But Pascal realized, like the apostle Paul, that all his accomplishments were rubbish compared to the surpassing greatness of knowing Christ.[Phil 3:7-8] And so Pascal undertook composing a defense of Christianity against the attacks of the skeptics of his day. Though it was never finished, the fragments of his would-be magnum opus were collected posthumously into what has been titled “Pensées”, or “Thoughts”. Some are barely a sentence or two, while others are meticulously edited, rigorous examinations of deep philosophical ideas. The overarching theme of Pensées is what has been called Pascal’s Anthropological argument: that mankind exhibits a greatness and a wretchedness that is best explained by Christianity,[3] and this is just as powerful an argument today as it was then.
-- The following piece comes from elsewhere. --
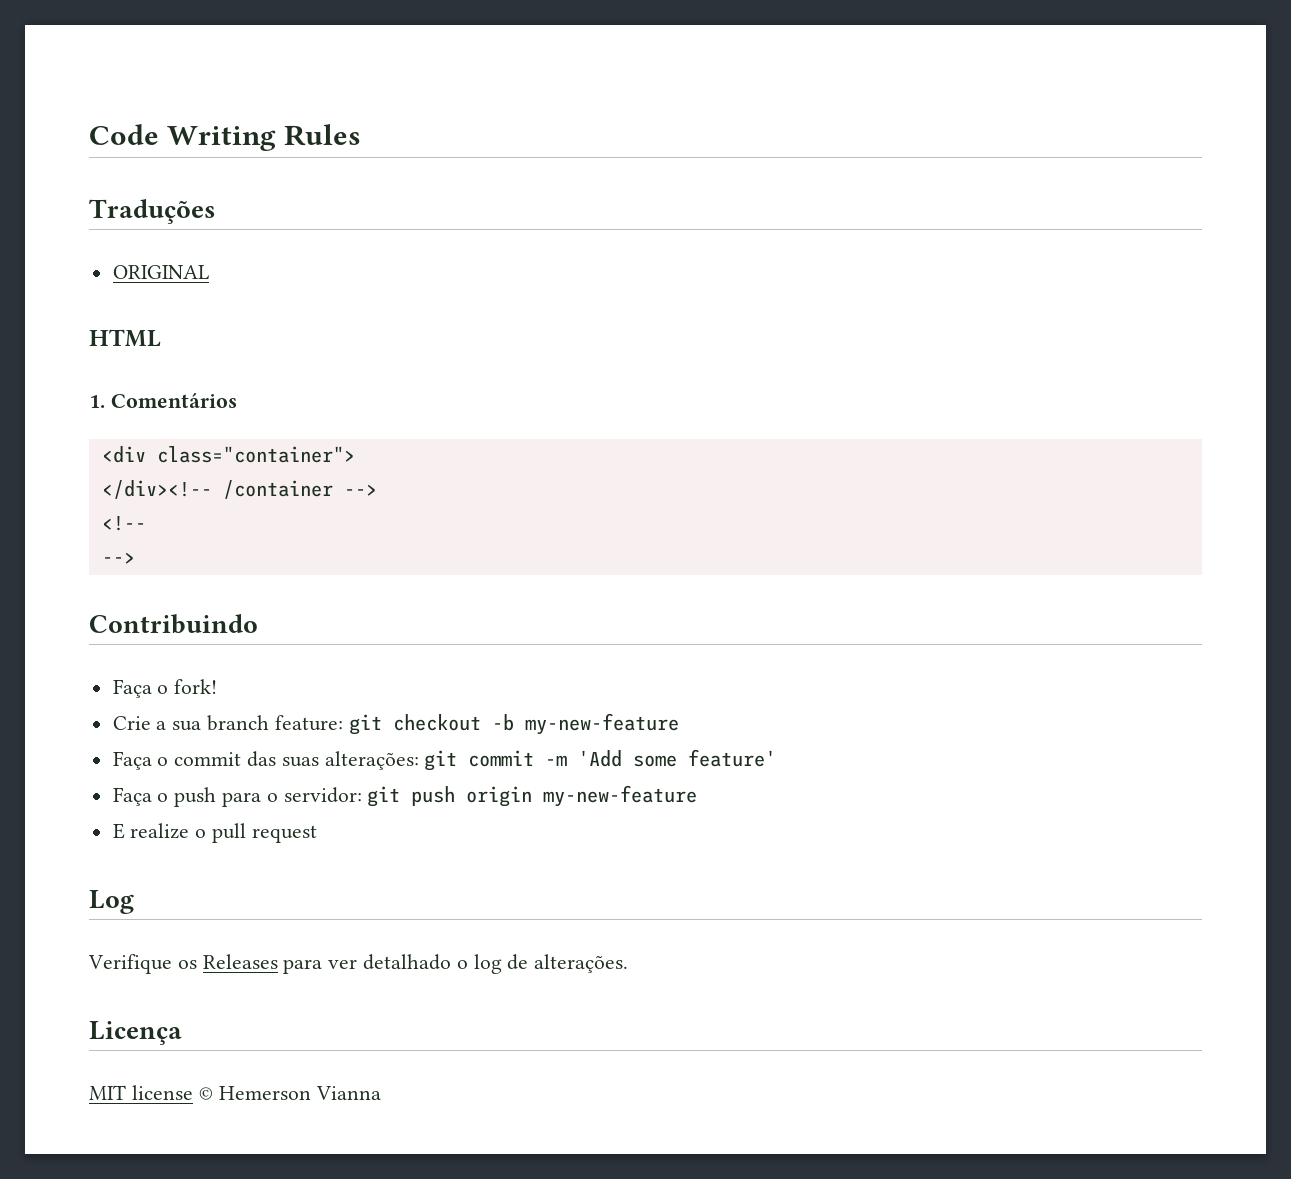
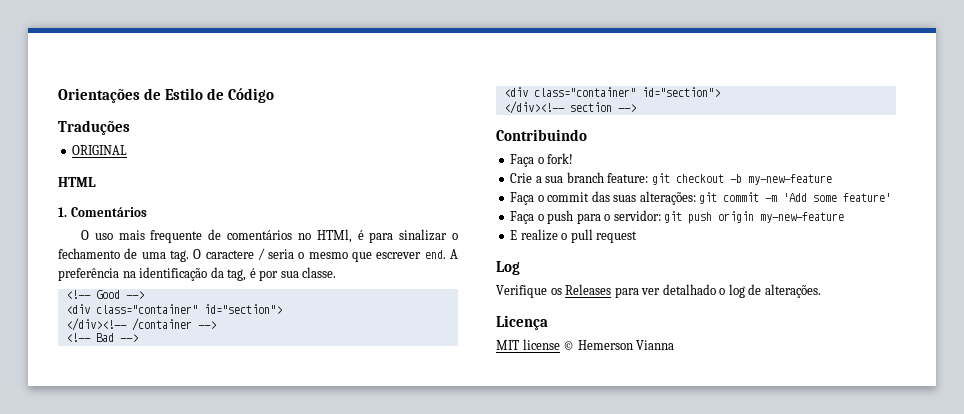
[89,124,362,151] Code Writing Rules -> [58,88,275,103] Orientações de Estilo de Código
[101,446,355,463] // <div class="container"> -> [80,229,458,243] [58,248,459,262] [58,267,337,281] [65,290,144,299] [65,304,282,314] // O uso mais frequente de comentários no HTMl, é para sinalizar o fechamento de uma tag. O caractere / seria o mesmo que escrever end. A preferência na identificação da tag, é por sua classe. // <!-- Good --> // <div class="container" id="section">
(146, 523) // -> [95,333,138,342] [503,87,720,97] [503,101,612,114] Bad --> // <div class="container" id="section"> // </div><!-- section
You see, while some will try to reduce humans to simply “talking apes”, most people do recognize that there is something different about us compared to all else. Socrates defined man as the “rational animal”, acknowledging that we have a fleshly, animal nature, but that we are different from animals in our reasoning and self-awareness. Humans hold a unique position in the scheme of life, and it is not arrogance to recognize there is a degree of “greatness” associated with that. Pascal would say that “man is only a reed, the weakest in nature, but a thinking reed,” and so nobler than all the unthinking universe.[4] But our wretchedness, as Pascal calls it, is perhaps even more obvious to the casual observer than our greatness. For as long as we have had recorded history, we have recorded incessant war, brutality, murder, theft, poverty, greed, corruption – vice after vice. If we are the top of the line, the most advanced of all intelligent life, why do we find it so difficult to “act that way”? And it’s not just the obvious cases like the Hitlers and Stalins of the world that have failed to do the right thing; it’s each one of us. When we’re alone, away from all of the distractions and busyness of our modern lives, and can take a minute to look in the mirror of our minds, we recognize our wretched condition. In those times of self-reflection, we can truly commiserate with the apostle Paul,  “For what I am doing, I do not understand; for I am not practicing what I would like to do, but I am doing the very thing I hate…. For the good that I want, I do not do, but I practice the very evil that I do not want…. I find then the principle that evil is present in me, the one who wants to do good…. Wretched man that I am! Who will set me free from the body of this death?”[Rom 7:15,19,21,24] Paul strikes a chord there that Pascal builds on to make his case for Christianity. For this sense of greatness is at odds with our clear observations of our baseness. And as Pascal points out, no other view of life makes sense of this dichotomy as well as the Bible, with its description of our creation in the image of God (our greatness), but also our fall into rebellion against our Creator and the attendant consequences (our wretchedness). To put it in terms of abductive reasoning, Christianity has superior explanatory power than the competing views (atheism, false religions).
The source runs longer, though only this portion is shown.